ショーン・タン 遠い国から来た話

今年は延べ一ヶ月にもわたる入院があって、その間ほぼ一日一冊くらい読んだし、トータルではかなり本を読んだ。このブログで記事にしただけで50冊。記事にしてないものもある(実は今月もタブッキを二冊再読した)し、それなりに感銘を受けた作品もあったのだけど、最後にこれで全部吹っ飛んだ。今年読んだ本の中でまぎれもないベストワンだ。

孫にクリスマスプレゼントは本と決めていて、プレゼントの本を探しに本屋さんの児童書コーナーで見つけたのがこの作家の「エリック」というちいさな本。これを読んでちょっと鳥肌がたくつらい感動したので、「エリック」のオリジナルも収められているという「遠い国から来た話」も買ってしまったのだ。

作者エリック・タンはオーストラリアの作家。細密なエッチングを思わせるモノクロのペン画から油彩らしき絵、書き文字を使ったコラージュまでかなり表現方法は幅広い。またアニメなども手掛けるのだそうだ。アカデミー賞を取ったこともあるらしい。

これは子供向きの絵本ではない。挿絵がたくさんあるひねりのきいた短編集といった趣だ。「エリック」もそうだけど、細かい内容としては正直よくわからない話が多い。だがこの人の作品はそういう捉え方で読むのではなく、わからないままでいいからありのままで受け入れて読むべきだと思う。はっきり言ってどの作品にもカタルシスも教訓もない。いや結末すらないような作品さえある。だがそこにはなぜか人生の真実が見え隠れしているように思う。

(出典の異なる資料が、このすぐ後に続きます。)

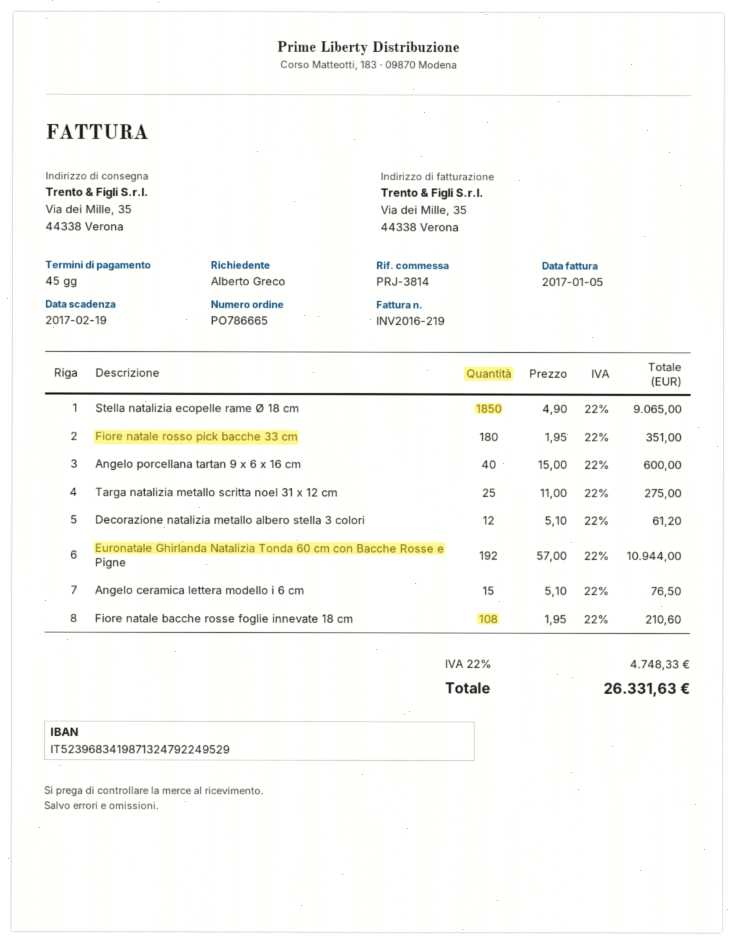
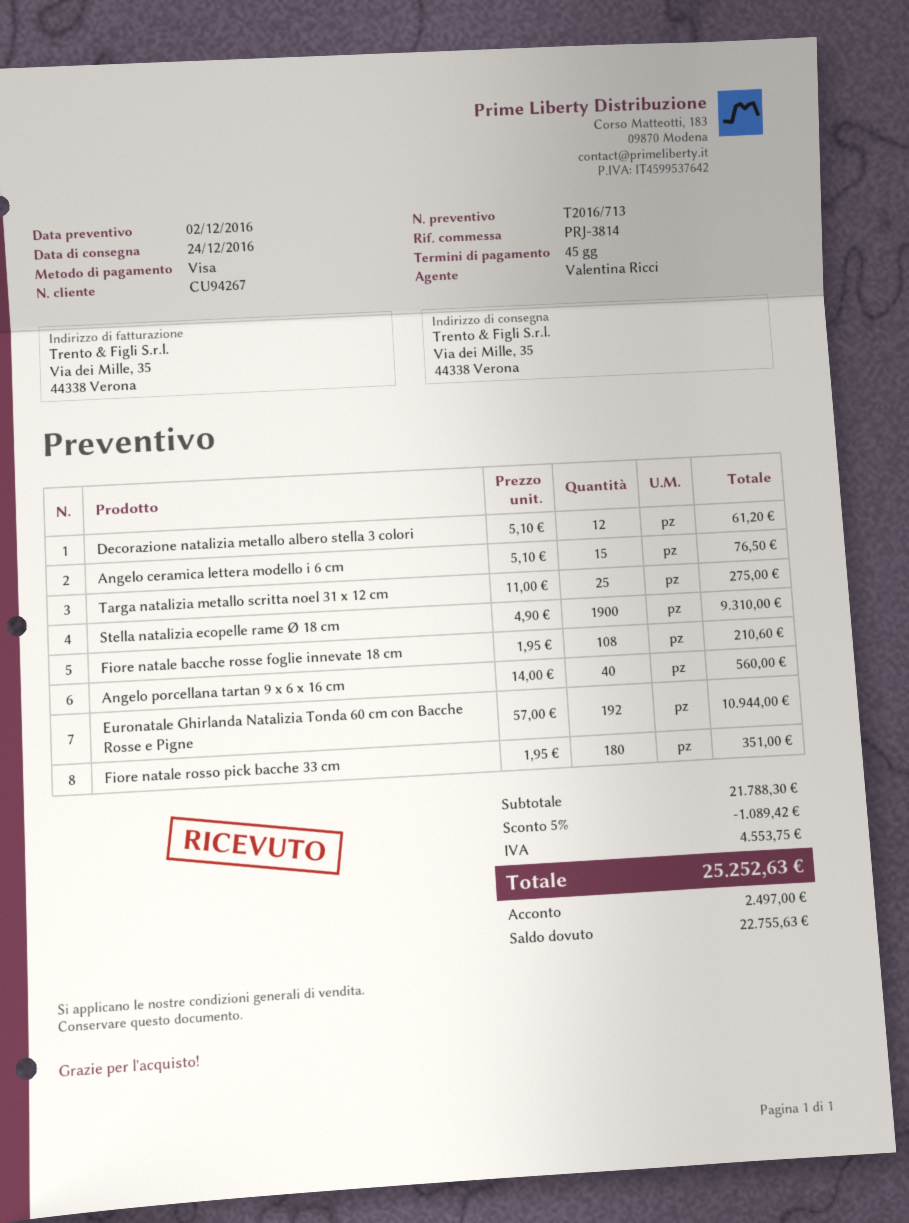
Stella natalizia ecopelle rame Ø 18 cm: 1850 x 4.90 = 9065.00 -> 1900 x 4.90 = 9310.00
Angelo porcellana tartan 9 x 6 x 16 cm: 40 x 15.00 = 600.00 -> 40 x 14.00 = 560.00
discount: none -> 5% = 1089.42
tax: 4748.33 -> 4553.75
total: 26331.63 -> 25252.63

いくつか紹介しておく。「壊れたおもちゃ」謎の潜水服男が現れ、「ぼく」と兄さんは彼を意地悪なミセス・カタヤマの家に連れていく。オーストラリアには昔真珠採りの仕事をする日系人が多かったらしく、その辺の歴史も踏まえて読むとまた違う印象が出てくるちょっと深い作品。

「お祖父さんのお話」。お祖父さんはお祖母さんと結婚するために、リストを渡され、これに載っているものを探してこいと言われて旅に出る。苦難の末にリストに載っているものをほとんど見つけるのだが、あと二つがどうしても見つからない。あきらめかけた二人の間に険悪な空気が流れるが…というお話。この作品集中では一番「お話」らしい「お話」だと思う。挿画も一番充実した作品。

「棒人間たち」、「備えあれば」はなんだか不安になる作品。現代文明への警鐘というと大げさだが…

というわけで、これは大人にも子供にもぜひ読んでほしい本だ。ショーン・タン、ほかの作品も読みたい。